IT'LL come as no surprise that a show staged by Susan Boyle's vocal director is big on music. Working on his Royal Lyceum production of A Christmas Carol, Andrew Panton is in raptures about Claire McKenzie's arrangements.
"She's reworked traditional carols and songs in a very interesting score," says the director, taking time out from his day job as associate head of musical theatre at Glasgow's Royal Conservatoire of Scotland. "There's something about live music in a Christmas show that's really important. It allows you to communicate visually, through the text and through the music's own language. Recontextualising these familiar carols is really exciting."
But Panton has more strings to his bow than music. In his time, he has worked as a choreographer and movement coach, while his stints as a director include assisting on the National Theatre of Scotland's globally celebrated Black Watch. Consequently, he promises his Victorian-set production of the Dickens classic will be an all-hands-to-the-pump piece of ensemble theatre with a strong storytelling ethos.
"It really is multifaceted," says Panton. "The actors are playing instruments, singing and doing a lot of physical work, so it's very integrated."

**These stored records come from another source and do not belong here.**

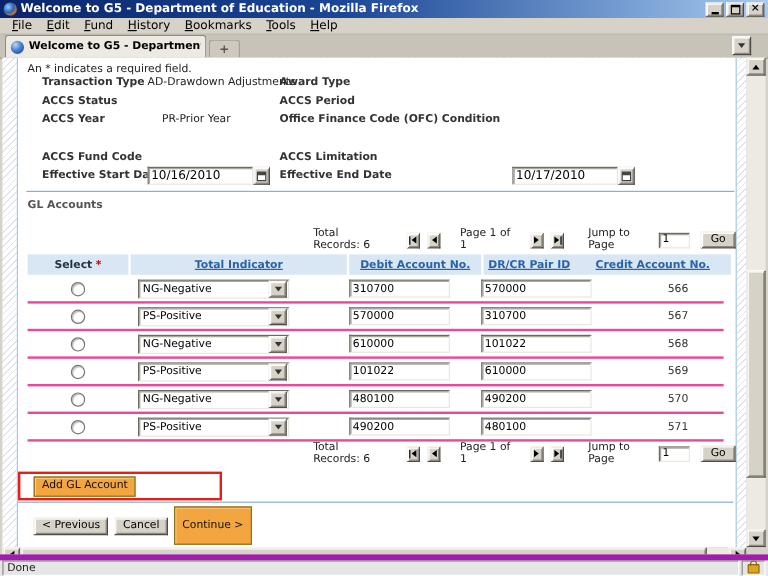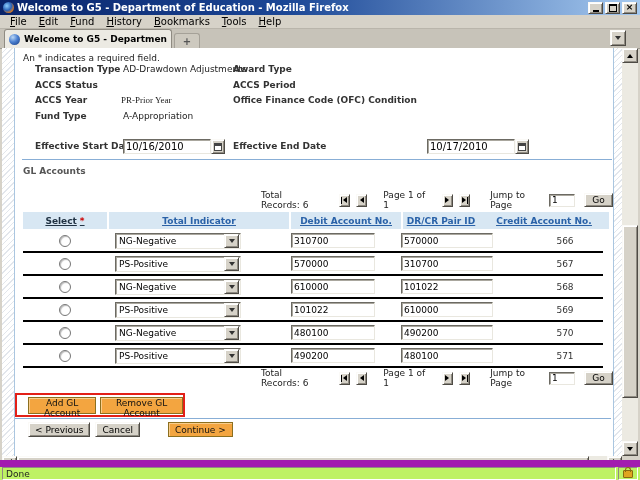--- a/index.html
+++ b/index.html
@@ -185,7 +185,7 @@
       </div>
       <div class="abs frow" style="left:0;top:47px;width:100%;">
         <span class="abs flabel" style="left:20px;">ACCS Year</span>
-        <span class="abs fvalue" style="left:106px;font-family:Liberation Serif, serif;">PR-Prior Year</span>
+        <span class="abs fvalue" style="left:120px;">PR-Prior Year</span>
         <span class="abs flabel" style="left:218px;">Office Finance Code (OFC) Condition</span>
       </div>
       <div class="abs frow" style="left:0;top:63px;width:100%;">

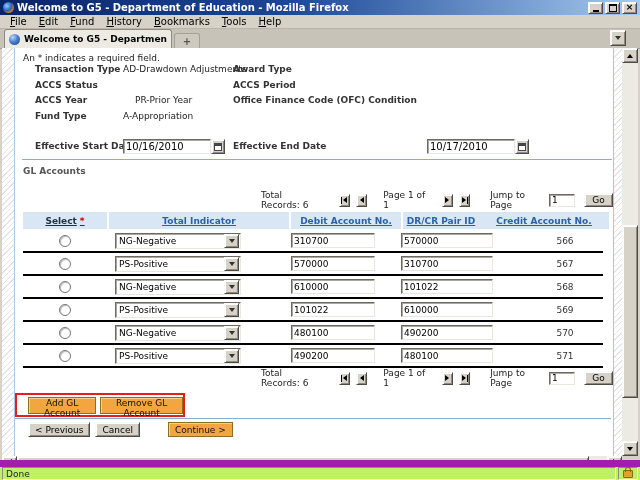--- a/index.html
+++ b/index.html
@@ -188,10 +188,6 @@
         <span class="abs fvalue" style="left:120px;">PR-Prior Year</span>
         <span class="abs flabel" style="left:218px;">Office Finance Code (OFC) Condition</span>
       </div>
-      <div class="abs frow" style="left:0;top:63px;width:100%;">
-        <span class="abs flabel" style="left:20px;">Fund Type</span>
-        <span class="abs fvalue" style="left:108px;">A-Appropriation</span>
-      </div>
 
       <div class="abs" style="left:20px;top:93px;display:flex;">
         <span class="flabel">Effective Start Date</span>

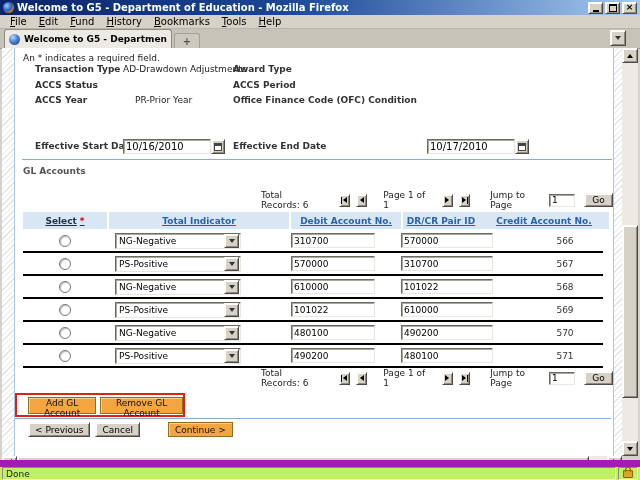--- a/index.html
+++ b/index.html
@@ -188,6 +188,10 @@
         <span class="abs fvalue" style="left:120px;">PR-Prior Year</span>
         <span class="abs flabel" style="left:218px;">Office Finance Code (OFC) Condition</span>
       </div>
+      <div class="abs frow" style="left:0;top:78px;width:100%;">
+        <span class="abs flabel" style="left:20px;">ACCS Fund Code</span>
+        <span class="abs flabel" style="left:218px;">ACCS Limitation</span>
+      </div>
 
       <div class="abs" style="left:20px;top:93px;display:flex;">
         <span class="flabel">Effective Start Date</span>

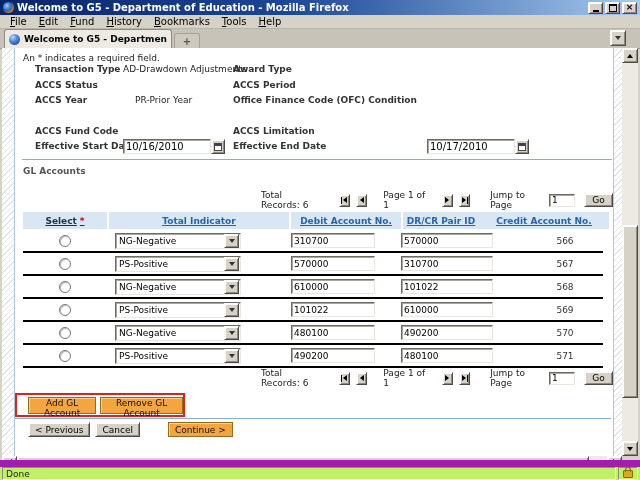--- a/index.html
+++ b/index.html
@@ -77,7 +77,7 @@
   
   .thead{left:8px;display:flex;height:17px;}
   .th{background:#d8e7f3;display:flex;align-items:center;justify-content:center;
-      font-weight:bold;color:#234;margin-right:2px;text-decoration:underline;}
+      font-weight:bold;color:#234;margin-right:2px;}
   .link{color:#2a62a8;text-decoration:underline;}
   .trow{left:8px;display:flex;align-items:center;height:21px;border-bottom:2px solid #000000;}
   .c-select{width:84px;display:flex;justify-content:center;flex:none;}

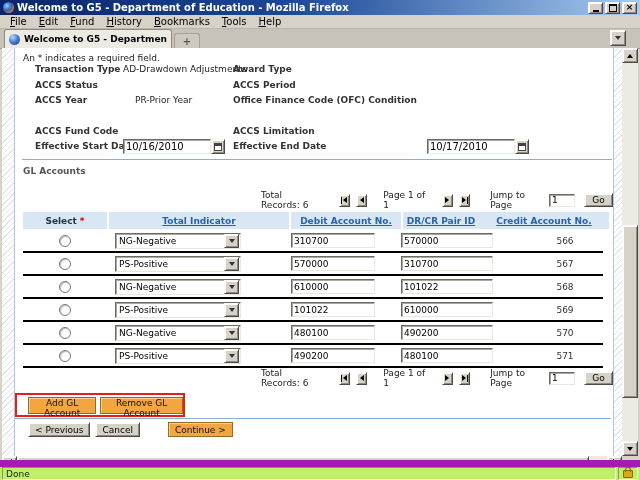--- a/index.html
+++ b/index.html
@@ -79,7 +79,7 @@
   .th{background:#d8e7f3;display:flex;align-items:center;justify-content:center;
       font-weight:bold;color:#234;margin-right:2px;}
   .link{color:#2a62a8;text-decoration:underline;}
-  .trow{left:8px;display:flex;align-items:center;height:21px;border-bottom:2px solid #000000;}
+  .trow{left:8px;display:flex;align-items:center;height:21px;border-bottom:2px solid #ec4899;}
   .c-select{width:84px;display:flex;justify-content:center;flex:none;}
   .c-amount{width:180px;flex:none;}
   .c-debit{width:110px;flex:none;}

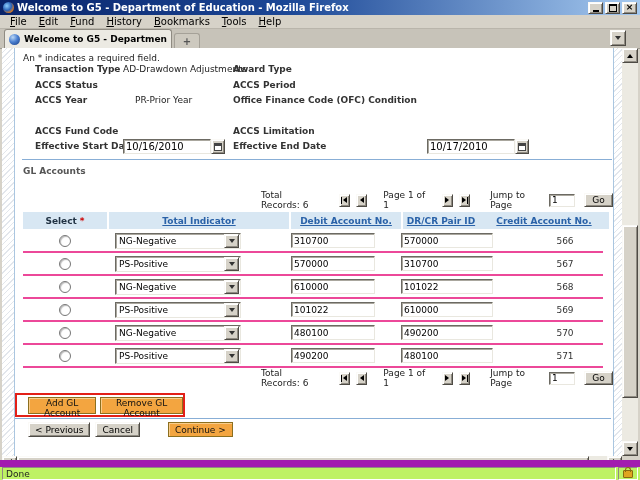--- a/index.html
+++ b/index.html
@@ -376,7 +376,6 @@
 
       <div class="abs red-annotation">
         <button class="btn-orange">Add GL Account</button>
-        <button class="btn-orange">Remove GL Account</button>
       </div>
 
       <div class="abs rule" style="left:0;top:370px;width:596px;"></div>

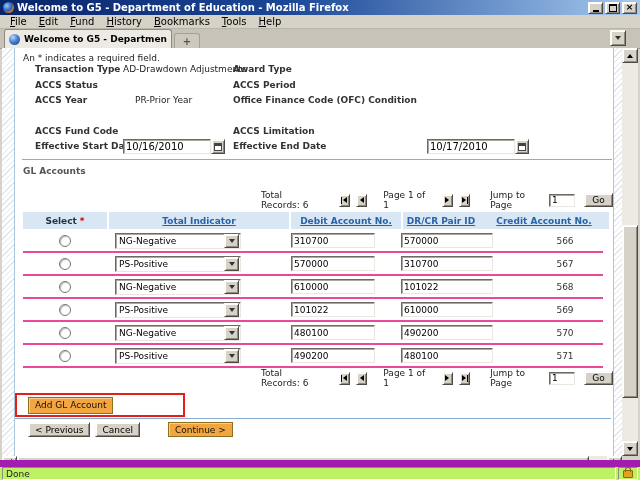--- a/index.html
+++ b/index.html
@@ -383,7 +383,7 @@
       <div class="abs navrow">
         <button class="btn-gray raised">&lt; Previous</button>
         <button class="btn-gray raised">Cancel</button>
-        <button class="btn-orange" style="height:15px;margin-left:23px;">Continue &gt;</button>
+        <button class="btn-orange" style="height:32px;">Continue &gt;</button>
       </div>
 
     </div>

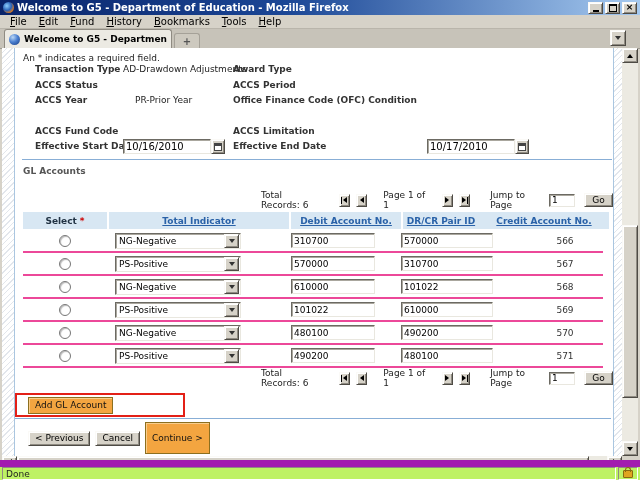--- a/index.html
+++ b/index.html
@@ -117,8 +117,8 @@
   #hthumb{position:absolute;left:15px;top:0;width:572px;height:11px;box-sizing:border-box;}
   #corner{position:absolute;right:2px;bottom:13px;width:16px;height:11px;background:#d6d2c8;}
   
-  #statusbar{position:absolute;left:0;right:0;bottom:0;height:13px;background:#bef264;
-             border-top:7px solid #a21caf;display:flex;align-items:center;}
+  #statusbar{position:absolute;left:0;right:0;bottom:0;height:13px;background:#e5e5e5;
+             border-top:5px solid #a21caf;display:flex;align-items:center;}
   .status-panel{flex:1;height:11px;margin:0 2px;border:1px solid;border-color:#8f8b82 #fff #fff #8f8b82;
                 display:flex;align-items:center;padding-left:3px;color:#222;}
   .lock-panel{width:18px;height:11px;margin-right:2px;border:1px solid;border-color:#8f8b82 #fff #fff #8f8b82;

With Auf Wiedersehen Pet star Christopher Fairbank learning his lesson as Scrooge, alongside a multitasking cast that includes Lewis Howden, John Kielty and Pauline Knowles, Panton says the adaptation by Neil Duffield (seen a few years ago at Dundee Rep) does tremendous justice to Dickens. "It's very loyal to the original story and takes as much of the detail as it possibly can, but it keeps moving and tells it in such a way that it's like a car chase at the end. There's no baggage on it; it's absolutely lean."
For all the pace ghostly atmosphere, the moral power of Dickens's novel is undiminished. Panton is in doubt of its continued appeal. "The story of a man who made mistakes, was given options and chose the wrong one and then is given this other chance to look back, reflect and make different choices has a universality of emotion," he says. "It's a universal story, whether it's a Dickensian character in London or your next-door neighbour. The question of choices could not be more relevant to young people today because they're being exposed to much more coverage of what's happening in the world. Life is all about choice now and that's what this piece captures."
Royal Lyceum, Edinburgh, 28 November–4 January.